Overall, I found some good business lessons and abstract nuggets for reaching success in this book — but found Thiel’s overuse of stereotypes off-putting (he defaults to terms like “nerd” and “geek” too frequently for my taste). He seems to place extraordinary value on appearances, as exemplified by this “blanket rule” of the Founders Fund:

“This was a huge red flag, because real technologists wear t-shirts and jeans. So we instituted a blanket rule: pass on any company whose founders dressed up for pitch meetings.”

While I’m not arguing against certain cases which would prove this thinking true, I guess I’m still deluded about books and their covers or something.

I also struggled to reconcile his emphasis on building a “tribe of like-minded people” with my personal value on diversity. Here’s his description of the PayPal Mafia:

“The early PayPal team worked well together because we were all the same kind of nerd. We all loved science fiction: Cryptonomicon was required reading, and we preferred the capitalist Star Wars to the communist Star Trek.”

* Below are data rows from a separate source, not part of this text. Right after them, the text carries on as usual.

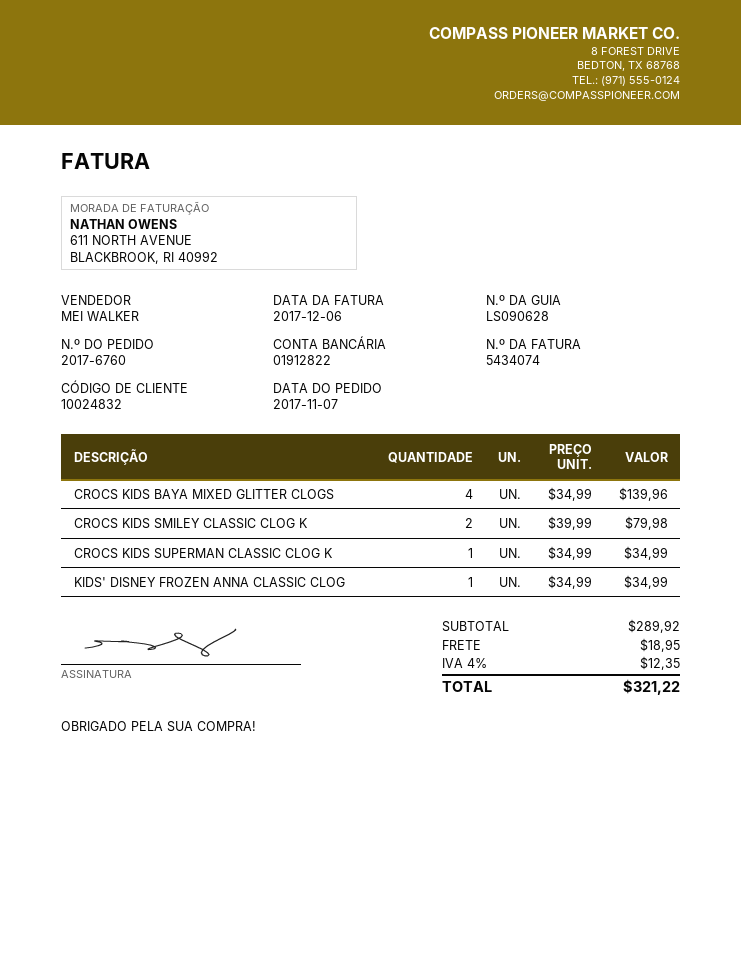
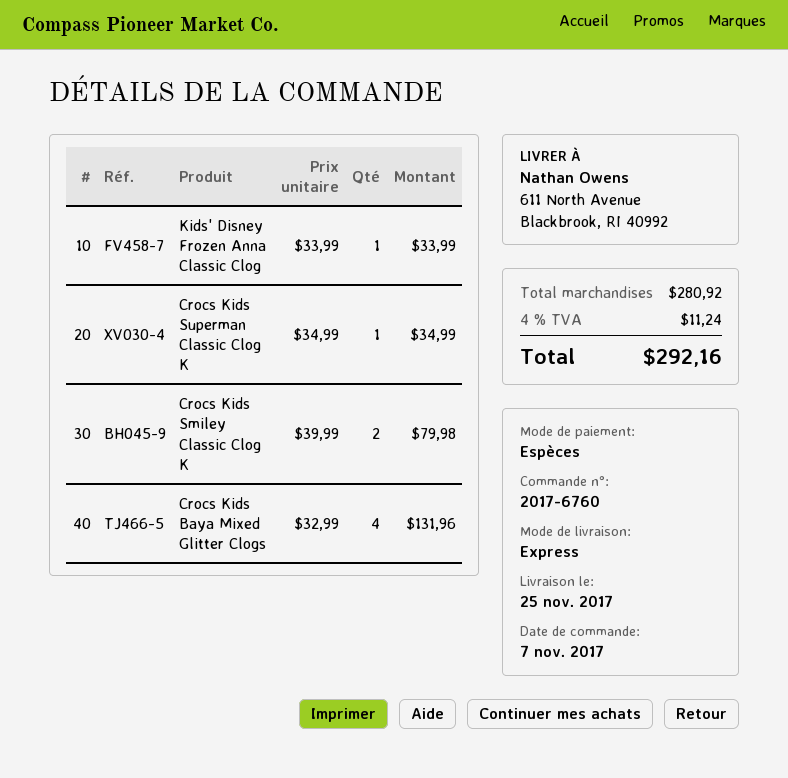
CROCS KIDS BAYA MIXED GLITTER CLOGS: 4 x 34.99 = 139.96 -> 4 x 32.99 = 131.96
KIDS' DISNEY FROZEN ANNA CLASSIC CLOG: 1 x 34.99 = 34.99 -> 1 x 33.99 = 33.99
subtotal: 289.92 -> 280.92
shipping: 18.95 -> none
tax: 4% = 12.35 -> 4% = 11.24
total: 321.22 -> 292.16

Diversity and like-mindedness are not necessarily at odds, diverse groups can be united in thought and devoted to a single mission. Thiel does go on to say:

… it didn’t matter what people looked like or which country they came from, but we needed every new hire to be equally obsessed.”

But I’m just not sold on the accessibility of the environment described, nor its ability to attract much beyond the white male demographic.

Critiques aside, I ended up putting down this book with a distinct drive to push myself beyond mere incrementalism, even though many of the lessons and takeaways were too abstract to be directly actionable.